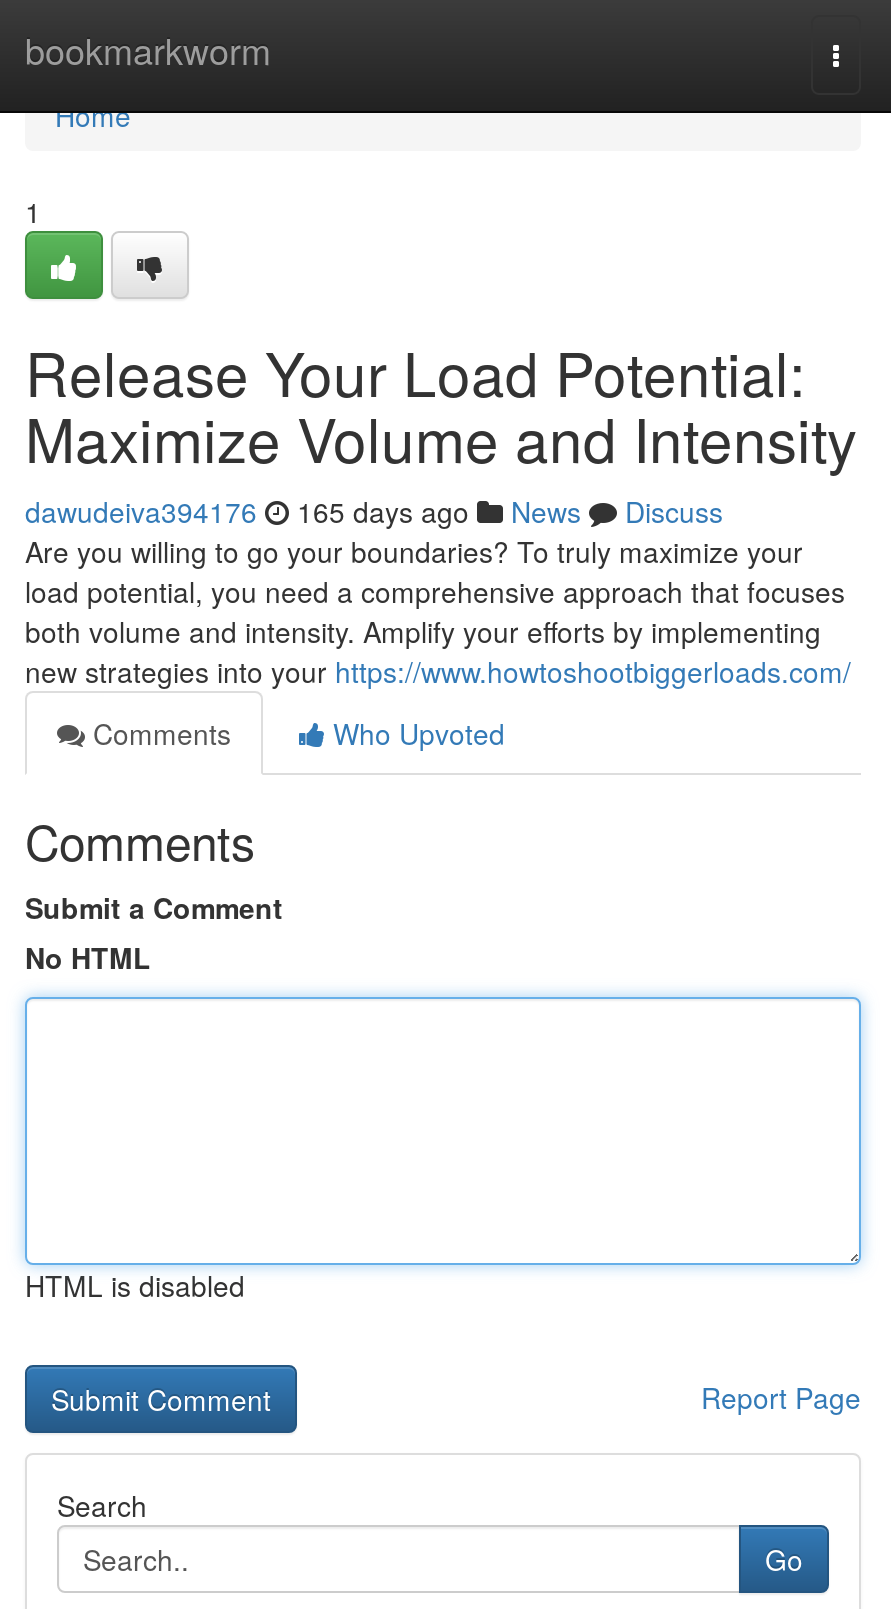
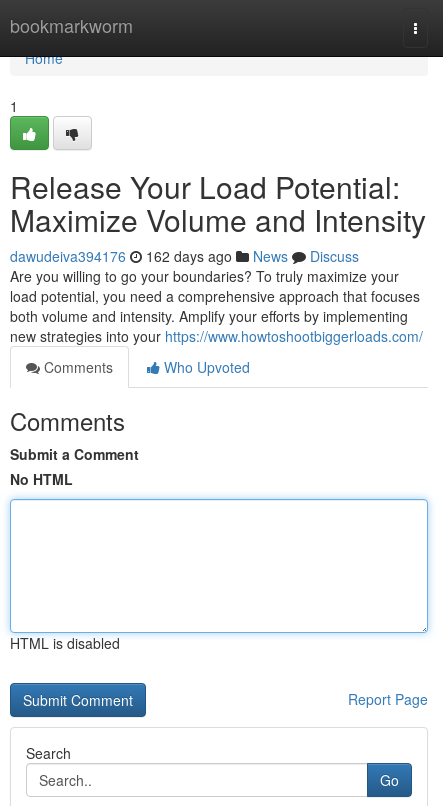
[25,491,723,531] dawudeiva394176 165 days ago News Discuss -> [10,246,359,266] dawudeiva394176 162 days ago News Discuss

════════════════

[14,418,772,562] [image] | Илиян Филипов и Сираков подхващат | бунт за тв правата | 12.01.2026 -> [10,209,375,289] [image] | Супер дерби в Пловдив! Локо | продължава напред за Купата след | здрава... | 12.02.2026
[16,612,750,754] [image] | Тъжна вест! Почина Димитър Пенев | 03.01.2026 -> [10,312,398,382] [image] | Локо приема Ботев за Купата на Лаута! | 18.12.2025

════════════════

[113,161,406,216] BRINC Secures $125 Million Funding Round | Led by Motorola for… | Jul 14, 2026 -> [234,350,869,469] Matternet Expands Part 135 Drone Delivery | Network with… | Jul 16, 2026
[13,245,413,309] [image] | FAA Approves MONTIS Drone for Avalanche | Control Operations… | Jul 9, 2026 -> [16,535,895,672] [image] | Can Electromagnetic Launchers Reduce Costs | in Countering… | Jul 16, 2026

════════════════

Work required:
Whichever lines of the material hold the word "Drone", find and copy them.

Exercise answer:
[113,161,406,216] BRINC Secures $125 Million Funding Round | Led by Motorola for… | Jul 14, 2026 -> [234,350,869,469] Matternet Expands Part 135 Drone Delivery | Network with… | Jul 16, 2026
[13,245,413,309] [image] | FAA Approves MONTIS Drone for Avalanche | Control Operations… | Jul 9, 2026 -> [16,535,895,672] [image] | Can Electromagnetic Launchers Reduce Costs | in Countering… | Jul 16, 2026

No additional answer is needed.